In today’s hospitals and clinics, a dermatologist may use a synthetic intelligence model for classifying skin lesions to evaluate if the lesion is susceptible to developing right into a cancer or whether it is benign. But when the model is biased toward certain skin tones, it could fail to discover a high-risk patient.
Perhaps the most effective known and most persistent challenges that AI research continues to reckon with is bias. Bias is commonly discussed in relation to training data, but model architecture also can contain and amplify bias, negatively influencing model performance in real-world settings. In high-stakes medical scenarios, the very real consequences of poor performance have made bias right into a quintessential safety issue.

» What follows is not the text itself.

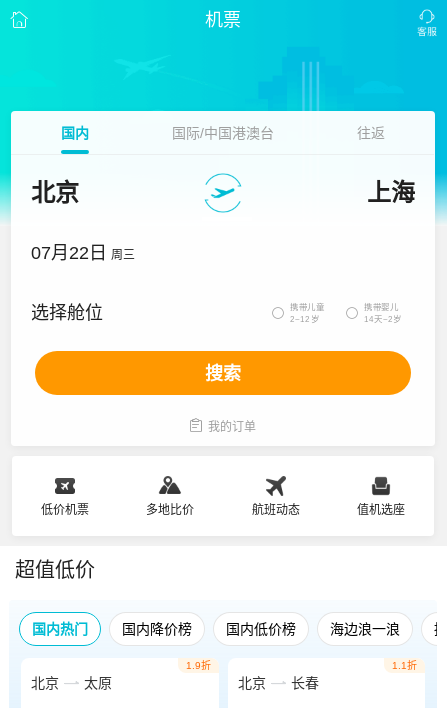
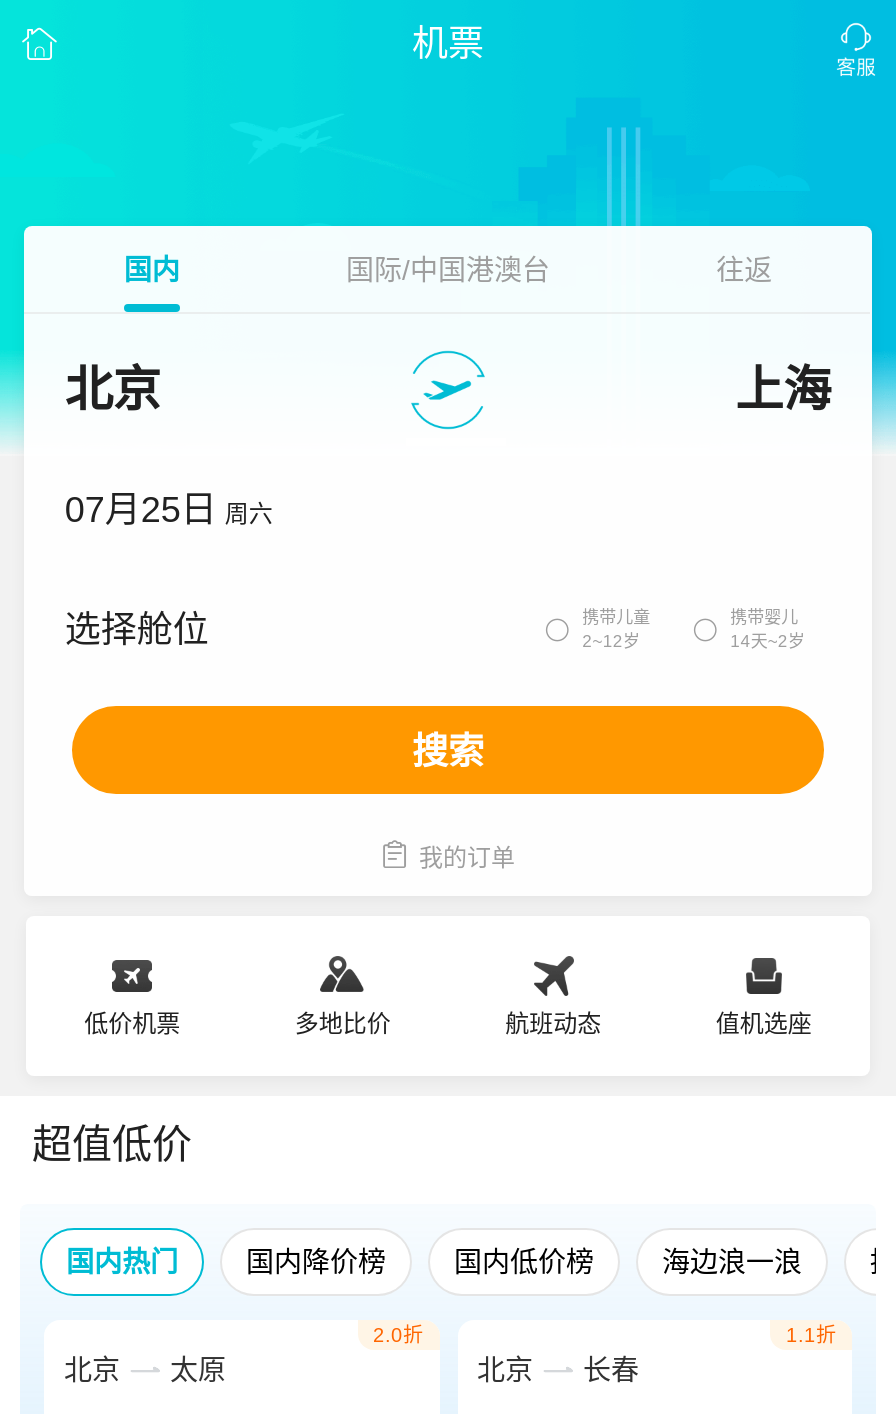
- 07月22日 周三
+ 07月25日 周六

- 1.9折
+ 2.0折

A brand new paper from researchers at MIT, Worcester Polytechnic Institute, and Google that was accepted to the 2026 International Conference for Learning Representations proposes a novel debiasing approach called “Weighted Rotational DebiasING” (i.e., WRING) that may be applied to vision language models (VLMs), like OpenAI’s OpenCLIP.
VLMs are multi-modal models that may understand and interpret different data modalities like video, image, and text concurrently. While debiasing approaches for VLMs do exist, essentially the most commonly used approach is generally known as “projection debiasing,” which ends up in what has been termed the “Whac-A-Mole dilemma”, an empirical remark that was formally introduced to AI research in 2023.

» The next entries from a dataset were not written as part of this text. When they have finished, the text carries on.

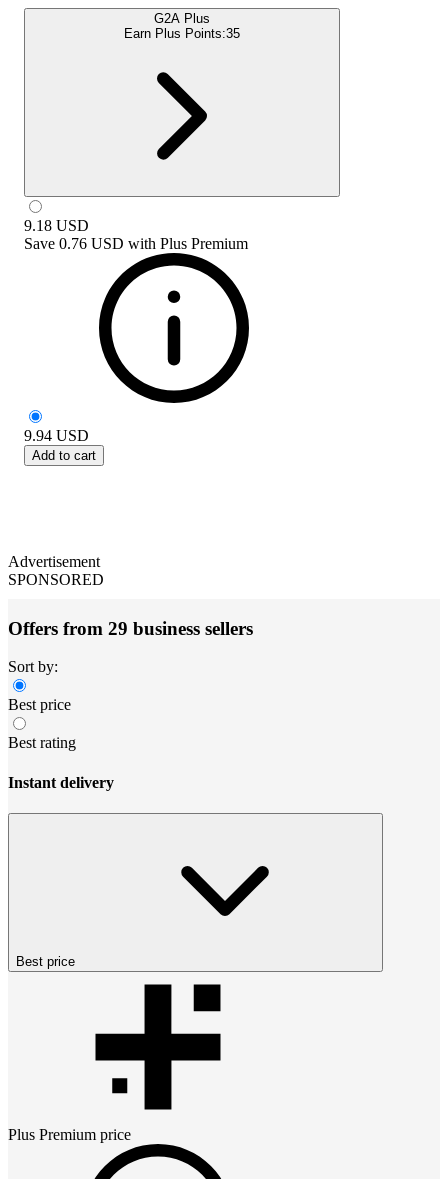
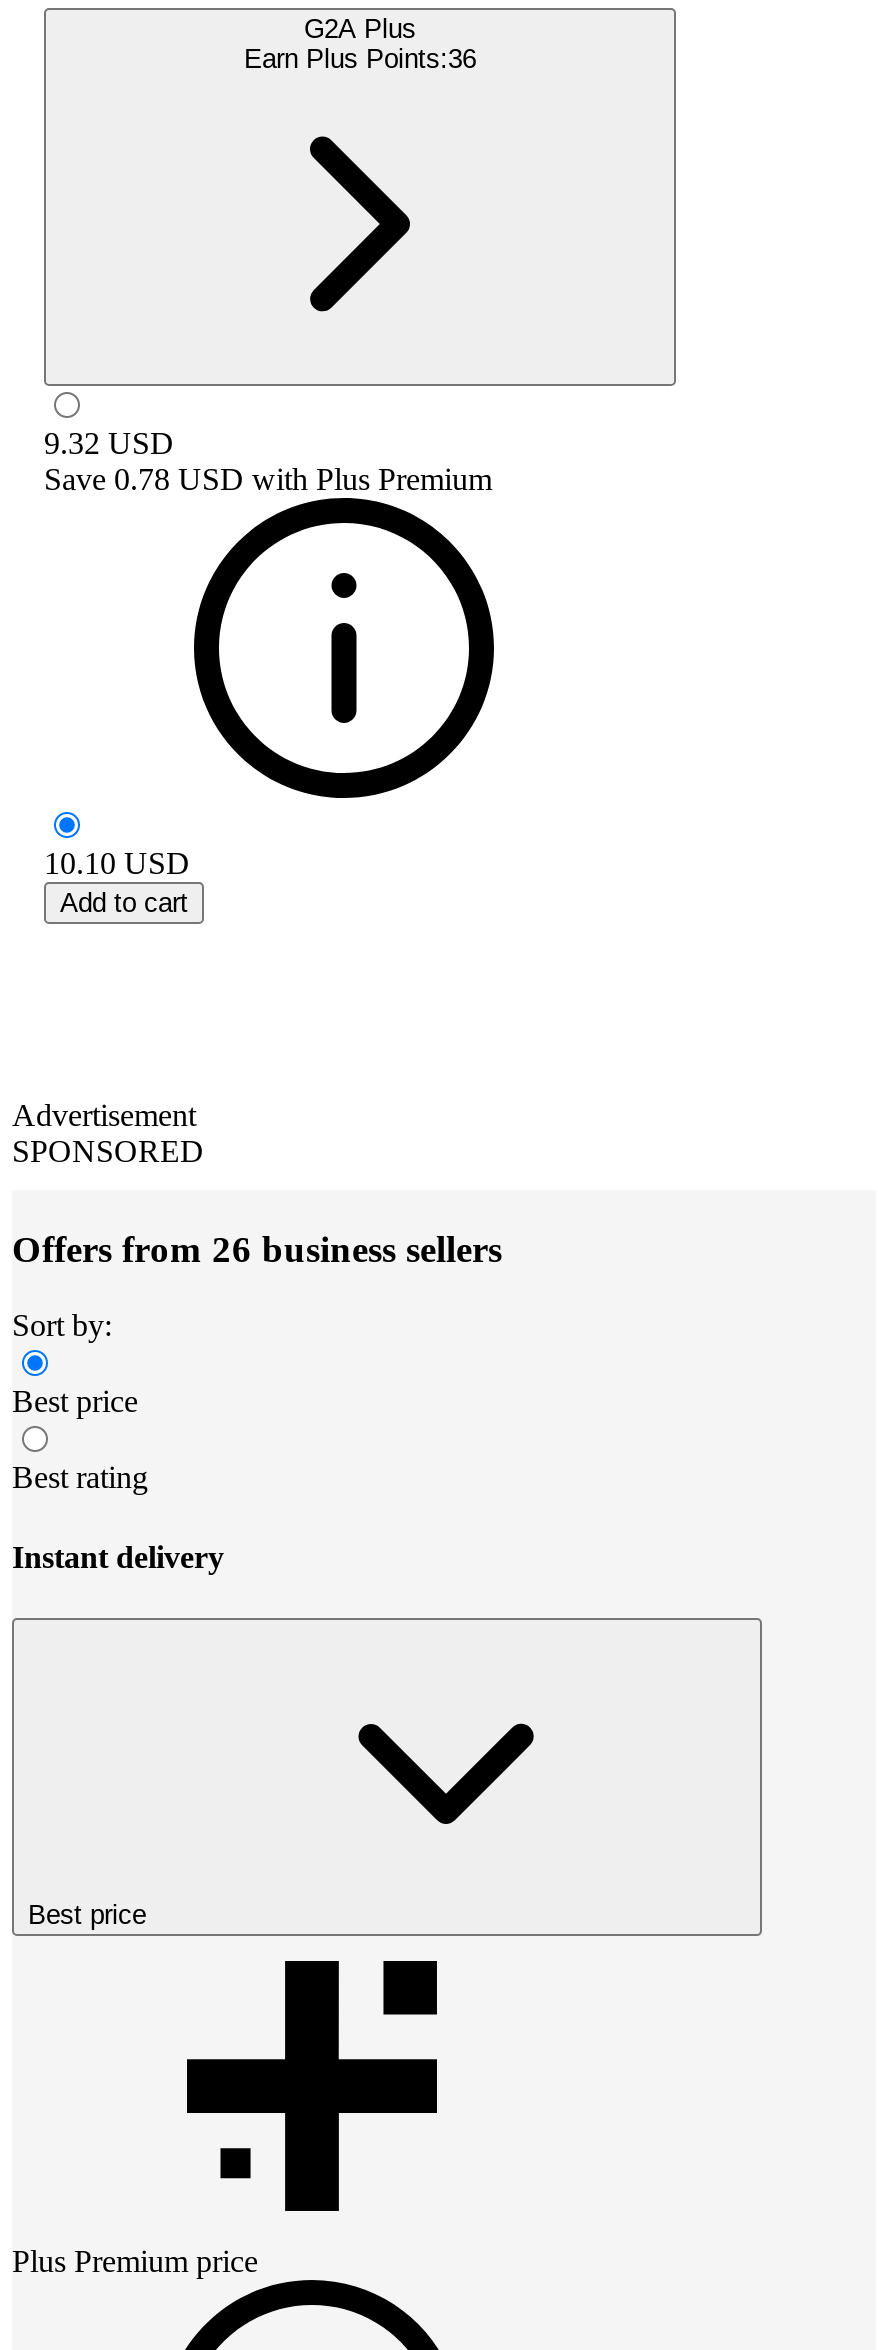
- Earn Plus Points:35
+ Earn Plus Points:36

- 9.18 USD
+ 9.32 USD

- Save 0.76 USD with Plus Premium
+ Save 0.78 USD with Plus Premium

- 9.94 USD
+ 10.10 USD

- Offers from 29 business sellers
+ Offers from 26 business sellers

Projection debiasing is a post-processing approach that removes the undesirable, biased information from model embeddings by “projecting” the subspace out of a representation space of relationships, thereby cutting out the bias. But this approach has its drawbacks.
“While you do this, you inadvertently squish the whole lot around,” says Walter Gerych, the paper’s first creator, who conducted this research last yr as a postdoc at MIT. “All the opposite relationships that the model learns change once you do this.”
Gerych, who’s now an assistant professor of computer science at Worcester Polytechnic Institute, is joined on the paper by MIT graduate students Cassandra Parent and Quinn Perian; Google’s Rafiya Javed; and MIT associate professors of electrical engineering Justin Solomon and Marzyeh Ghassemi, who’s an affiliate of the Abdul Latif Jameel Clinic for Machine Learning and Health and the Laboratory for Information and Decision Systems.
While projection debiasing stops the model from acting upon the bias that’s been projected out of the subspace, it might probably find yourself amplifying and creating other biases, hence the Whac-A-Mole dilemma. In accordance with Ghassemi, the unintended amplification of model biases is “each a technical and practical challenge. As an example, when debiasing a VLM that retrieves images of clinical staff — if racial bias is removed — it could have the unintended consequence of amplifying gender bias.”
WRING works by moving certain coordinates throughout the high-dimensional space of a model — those that look like liable for bias — to a distinct angle, so the model can now not distinguish between different groups inside a certain concept. This changes the representation inside a selected space while leaving the model’s other relationships intact. And like projection debiasing, WRING is a post-processing approach, which implies it might probably be applied “on the fly” to a pre-trained VLM.
“People already spent a number of resources, a number of money, training these huge models, and we don’t actually need to go in and modify something during training because then you have got to start out from scratch,” Gerych explains. “[WRING is] very efficient. It doesn’t require more training of the model and it’s minimally invasive.”
Of their results, the researchers found that WRING significantly reduced bias for a goal concept without increasing bias in other areas. But for now, the approach is somewhat limited to Contrastive Language-Image Pre-training (CLIP) models, a style of VLM that connects images to language for search or classification.
“Extending this for ChatGPT-style, generative language models, is the reasonable next step for us,” says Gerych.
This work was supported, partly, by a National Science Foundation CAREER Award, AI2050 Award Early Profession Fellowship, Sloan Research Fellow Award, the Gordon and Betty Moore Foundation Award, and MIT-Google Computing Innovation Award.